The appointment was confirmed at the 929th meeting of the Committee of Ambassadors (COA) of the Organisation of African, Caribbean and Pacific States (OACPS), formerly the ACP Group, held in Brussels on June 23, 2020.
In a release issued by the Embassy of the Republic of Ghana on June 25, it said the ETF was established to assist the OACPS to become financially independent by diversifying its funding sources beyond the assessed contributions of member states.
“The ETF is also one of the key elements of the future perspectives of the OACPS, which is geared towards re-inventing and repositioning the OACPS as a ‘fit for purpose’ organisation and an influential global player on the international scene post-2020, capable of securing the interests of its member states,” it added.

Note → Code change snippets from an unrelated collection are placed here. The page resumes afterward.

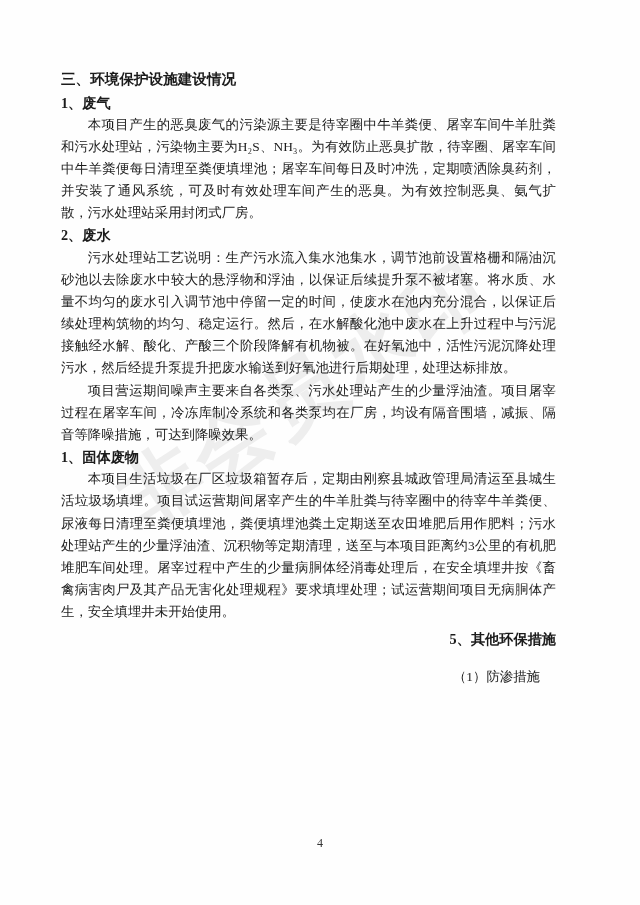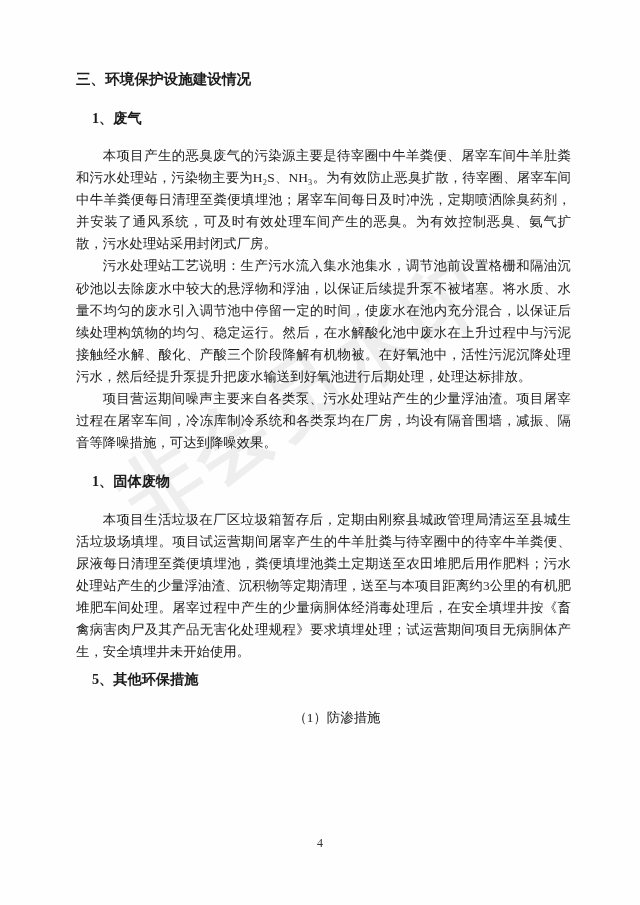--- a/index.html
+++ b/index.html
@@ -32,7 +32,7 @@
   }
   .content {
     position: absolute;
-    left: 76px;
+    left: 61px;
     top: 68px;
     width: 495px;
     font-size: 13.4px;

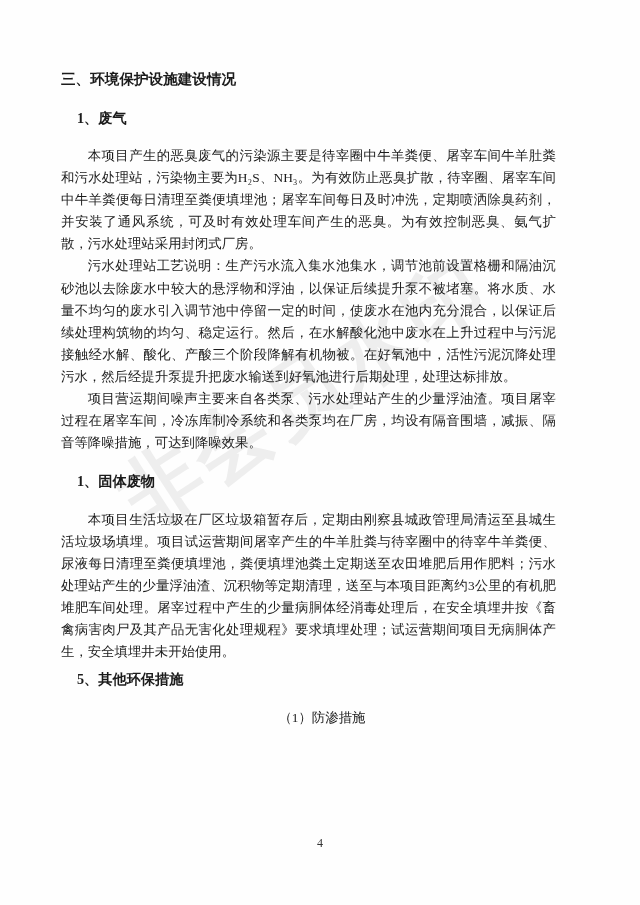--- a/index.html
+++ b/index.html
@@ -49,7 +49,7 @@
   .sec-heading {
     font-size: 14.2px;
     font-weight: bold;
-    margin: 16px;
+    margin: 0;
     line-height: 22.5px;
     text-align: left;
   }

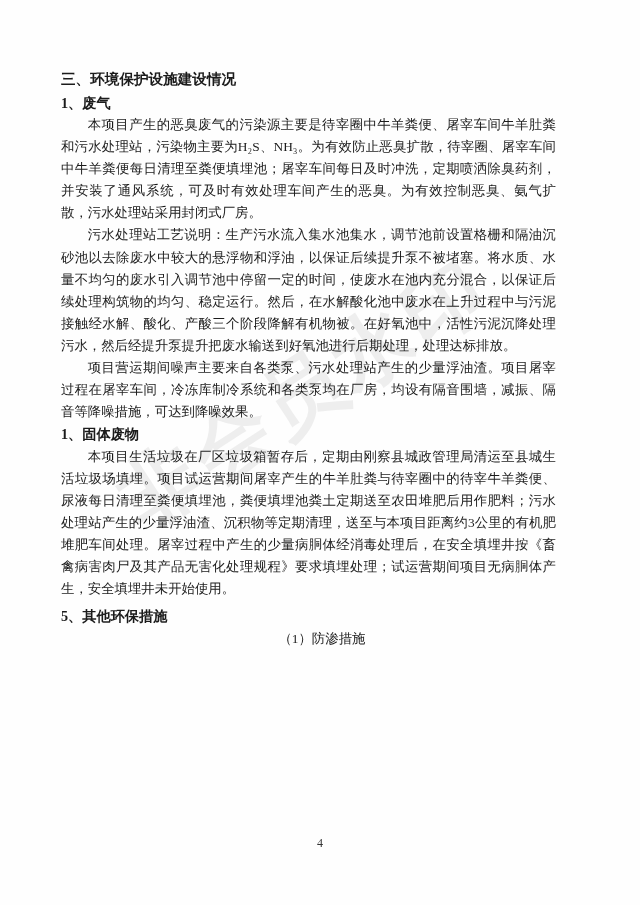--- a/index.html
+++ b/index.html
@@ -89,6 +89,7 @@
     <h2 class="sec-heading">1、废气</h2>
     <p class="para">本项目产生的恶臭废气的污染源主要是待宰圈中牛羊粪便、屠宰车间牛羊肚粪和污水处理站，污染物主要为H₂S、NH₃。为有效防止恶臭扩散，待宰圈、屠宰车间中牛羊粪便每日清理至粪便填埋池；屠宰车间每日及时冲洗，定期喷洒除臭药剂，并安装了通风系统，可及时有效处理车间产生的恶臭。为有效控制恶臭、氨气扩散，污水处理站采用封闭式厂房。</p>
 
+    <h2 class="sec-heading">2、废水</h2>
     <p class="para">污水处理站工艺说明：生产污水流入集水池集水，调节池前设置格栅和隔油沉砂池以去除废水中较大的悬浮物和浮油，以保证后续提升泵不被堵塞。将水质、水量不均匀的废水引入调节池中停留一定的时间，使废水在池内充分混合，以保证后续处理构筑物的均匀、稳定运行。然后，在水解酸化池中废水在上升过程中与污泥接触经水解、酸化、产酸三个阶段降解有机物被。在好氧池中，活性污泥沉降处理污水，然后经提升泵提升把废水输送到好氧池进行后期处理，处理达标排放。</p>
 
     <p class="para">项目营运期间噪声主要来自各类泵、污水处理站产生的少量浮油渣。项目屠宰过程在屠宰车间，冷冻库制冷系统和各类泵均在厂房，均设有隔音围墙，减振、隔音等降噪措施，可达到降噪效果。</p>

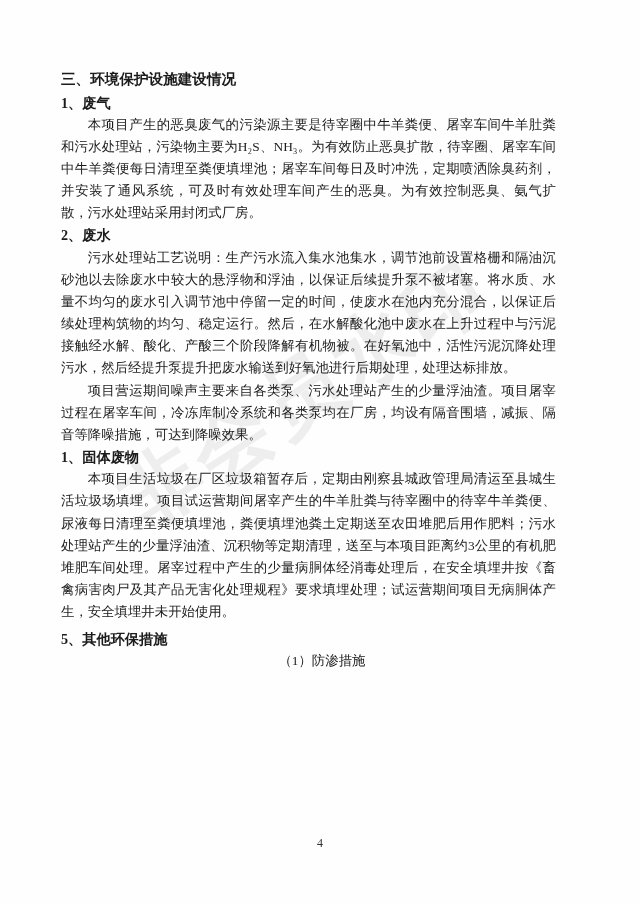--- a/index.html
+++ b/index.html
@@ -55,6 +55,7 @@
   }
   .sec-heading.extra-gap {
     margin-top: 5px;
+    text-align: right;
   }
   .para {
     margin: 0;

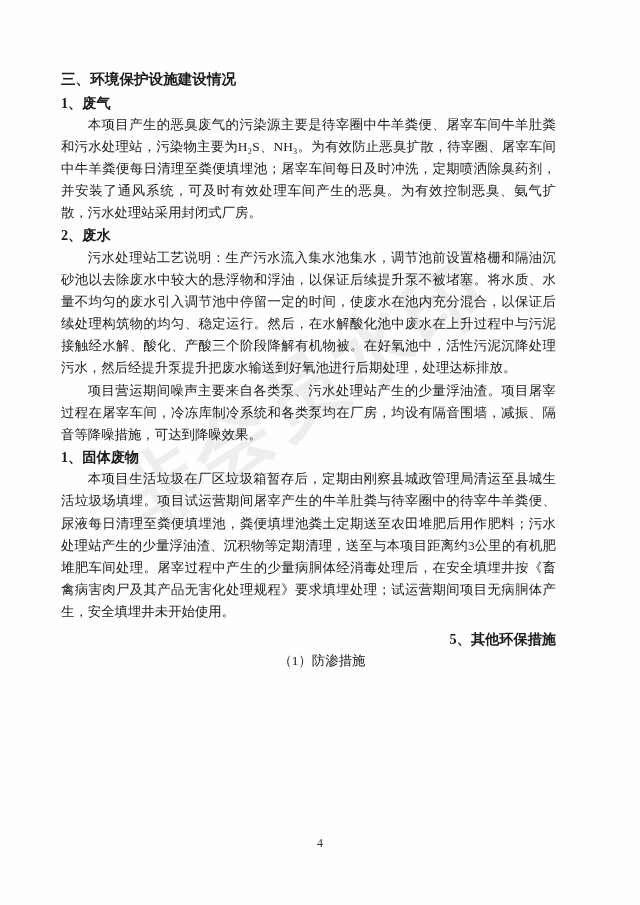--- a/index.html
+++ b/index.html
@@ -62,9 +62,9 @@
     text-indent: 2em;
   }
   .sub-item {
-    margin: 0;
+    margin: 16px;
     text-indent: 2em;
-    text-align: center;
+    text-align: right;
   }
   .page-number {
     position: absolute;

It said the fund which was formally launched at the ninth summit of the Heads of State and government of the OACPS, held in Nairobi and Kenya, from December 9 to 10, 2019 was attended by President Nana Addo Dankwa Akufo-Addo.
Contribution
It added that Ghana had pledged an amount of 100,000 euros as her contribution to the fund in response to an appeal launched by the OACPS.
“Ghana has been an active member of the OACPS since its formation in1975, with the coming into force of the Georgetown Agreement signed in Georgetown, the Cooperative Republic of Guyana.
“Furthermore, the longstanding development cooperation between Ghana and the European Union (EU) has been framed around successive Partnership Agreement (PA) signed by the OACPS and the EU, the first being the Lome Convention of 1975,” the release said.
The release said as one of the most enduring institutions in the landscape of international economic diplomacy, the OACPS is today the largest trans-national and tri-continental organisation of developing countries on the international scene.
“Its 79 member countries from Africa, the Caribbean and the Pacific are bound together by the shared sense of history and a common vision of the future, with all of them, save for Cuba, signatories to the Cotonou Partnership Agreement (CPA), also known as the “ACP-EC Partnership Agreement” which connects them to EU.
“There are 48 countries from Sub-Sahara Africa, 16 from the Caribbean and 15 from the Pacific,” it said.